All credit for this goes to scientist-turned-farmer Khemaram Kumawat, who introduced a unique and innovative technique to harvest rain water while adopting progressive farming means.
Kumawat, who retired as deputy GM in ONGC Gujarat, returned to his native village Danta in 2011 with an aim to do something for the people.
Speaking to IANS, Kumawat said, "Being PhD in chemistry, I knew that the village situated in Sikar district falls under the Dark Zone where there is no water table and hence tubewells cannot be dug for irrigation."
Dark zones are areas demarcated by the government where no water table exists due to over exploitation of groundwater.
Hence, Kumawat created a pond by applying a plastic layer on jojoba fields, creating a sloppy layer. Eventually, the rain water collected on the plastic sheets went into the pond.

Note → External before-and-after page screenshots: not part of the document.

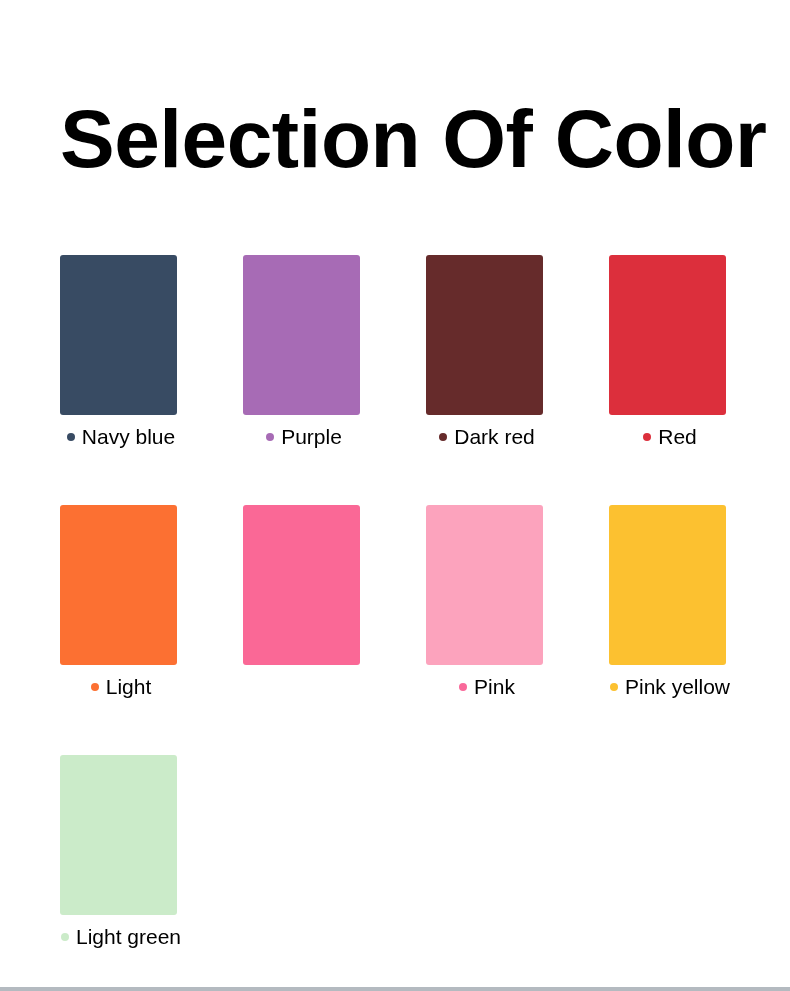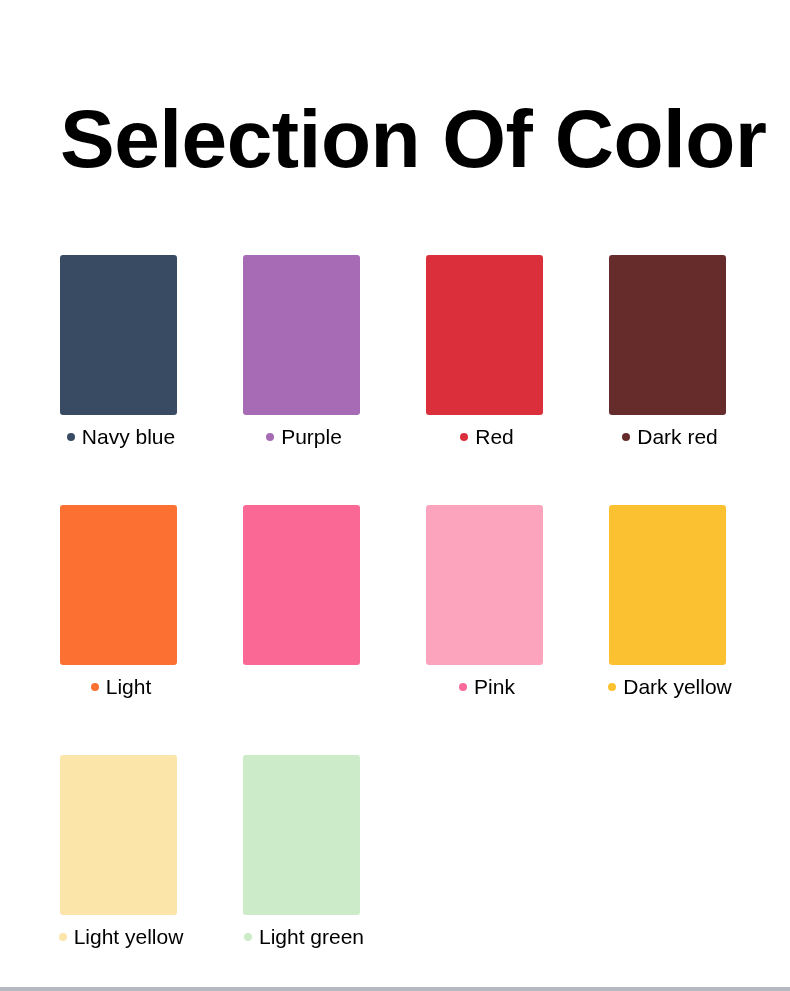--- a/index.html
+++ b/index.html
@@ -124,17 +124,17 @@
         </div>
       </div>
       <div class="swatch-cell">
+        <div class="swatch-chip" style="background: rgb(102, 43, 43);"></div>
+        <div class="swatch-label">
+          <span class="swatch-dot" style="background: rgb(102, 43, 43);"></span>
+          <span class="swatch-name">Dark red</span>
+        </div>
+      </div>
+      <div class="swatch-cell">
         <div class="swatch-chip" style="background: rgb(220, 47, 60);"></div>
         <div class="swatch-label">
           <span class="swatch-dot" style="background: rgb(220, 47, 60);"></span>
           <span class="swatch-name">Red</span>
-        </div>
-      </div>
-      <div class="swatch-cell">
-        <div class="swatch-chip" style="background: rgb(102, 43, 43);"></div>
-        <div class="swatch-label">
-          <span class="swatch-dot" style="background: rgb(102, 43, 43);"></span>
-          <span class="swatch-name">Dark red</span>
         </div>
       </div>
       <div class="swatch-cell">

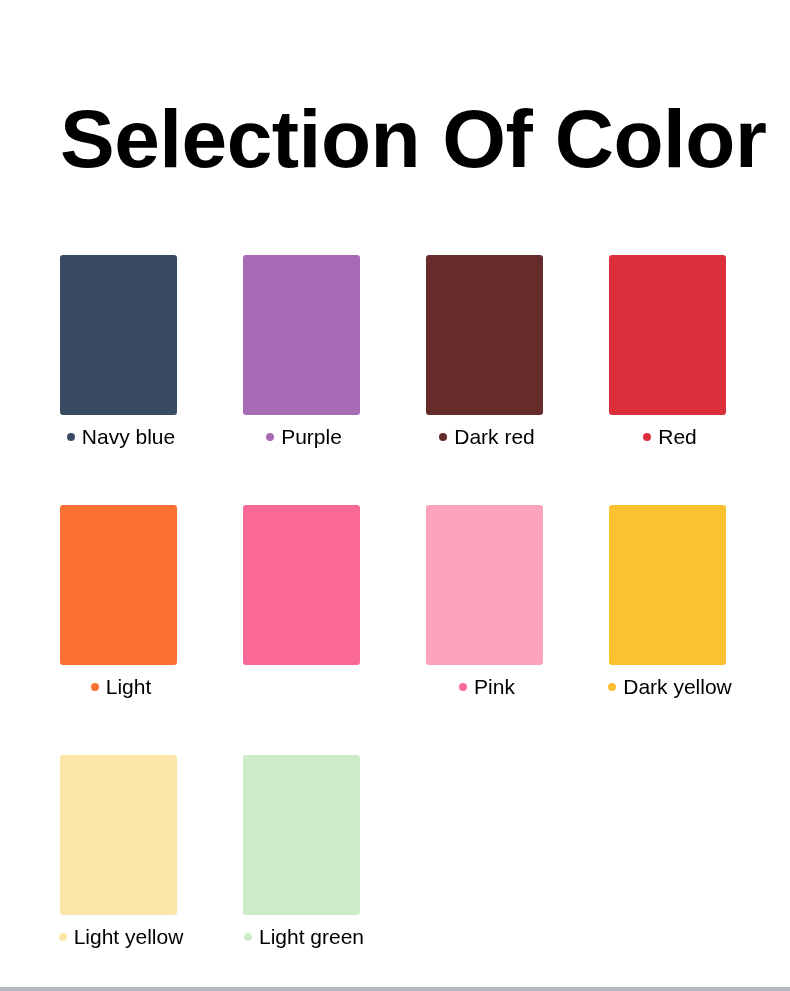--- a/index.html
+++ b/index.html
@@ -158,7 +158,7 @@
         <div class="swatch-chip" style="background: rgb(252, 193, 48);"></div>
         <div class="swatch-label">
           <span class="swatch-dot" style="background: rgb(252, 193, 48);"></span>
-          <span class="swatch-name">Dark yellow</span>
+          <span class="swatch-name">Pink yellow</span>
         </div>
       </div>
       <div class="swatch-cell">

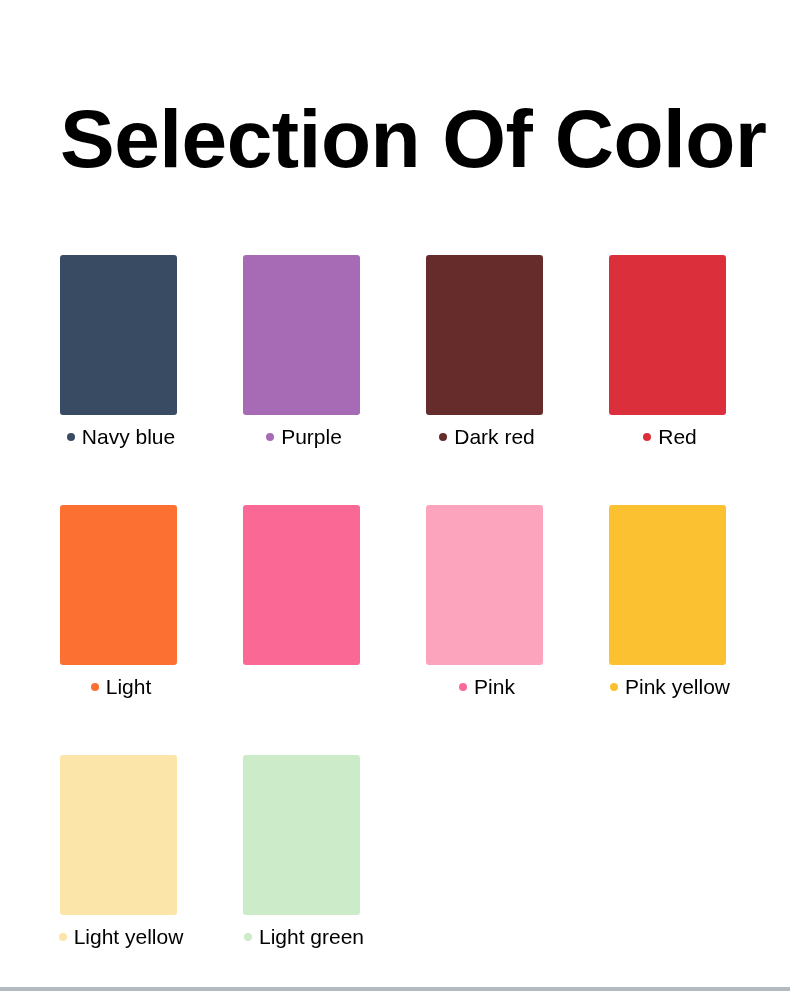--- a/index.html
+++ b/index.html
@@ -162,13 +162,6 @@
         </div>
       </div>
       <div class="swatch-cell">
-        <div class="swatch-chip" style="background: rgb(251, 229, 168);"></div>
-        <div class="swatch-label">
-          <span class="swatch-dot" style="background: rgb(251, 229, 168);"></span>
-          <span class="swatch-name">Light yellow</span>
-        </div>
-      </div>
-      <div class="swatch-cell">
         <div class="swatch-chip" style="background: rgb(203, 235, 201);"></div>
         <div class="swatch-label">
           <span class="swatch-dot" style="background: rgb(203, 235, 201);"></span>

"As the mud is sandy here, it becomes difficult to store rain water. But little innovation on our part helped us create this pond with an average length of 27.30m, width of 15.8m and depth of 3.50m, that is a capacity of approx 1,510 cu mt (15,10,000 litres) which is filled during the monsoon and water in it remains sufficient for irrigation of jojoba garden (1,400 plants) spread over an area of one hectare of land. This pond also irrigates vegetables in the 1920 square metre polyhouse by drip irrigation system run by Solar power," he said.
We have installed a solar panel while a solar motor has been fitted in the pond which helps irrigate the fields and polyhouses, he added.
"It is not mandatory to use traditional irrigation water for farming by using tubewells, as nature has given us everything and the only way is to think differently how to use the resources spread around here," Kumawat said.
In dark zones, the government can't provide power connection for running tubewells, and hence discovering an alternative means was mandatory, he said, adding, "Such kind of innovation has been done for the first time in the country where progressive farming has been made possible in the dry lands of Rajasthan where there is no groundwater and no power connection."
"A jojoba plant can live up to one hundred years. The oil extracted from its seeds is used for lubrication of ATF, treatment of skin diseases, hair nourishment, cosmetics etc. The seed extracts left after oil extraction is also used for cosmetics and treatment of skin diseases. The seed sells Rs 400-500 per kg and the oil at Rs 1,500-2,000 per litre. This means that a farmer can earn up to Rs 8-10 lakh by farming jojoba on one hectare of land which can produce over 2 quintals of seeds," Kumawat said.
Many farmers in the village, inspired by Kumawat's work, have started creating such ponds while taking up jojoba plantation, which is not affected by temperature fluctuations, can hardly get attacked by pests and hence can create strong opportunities for earning livelihood in the arid villages of Rajasthan, he added.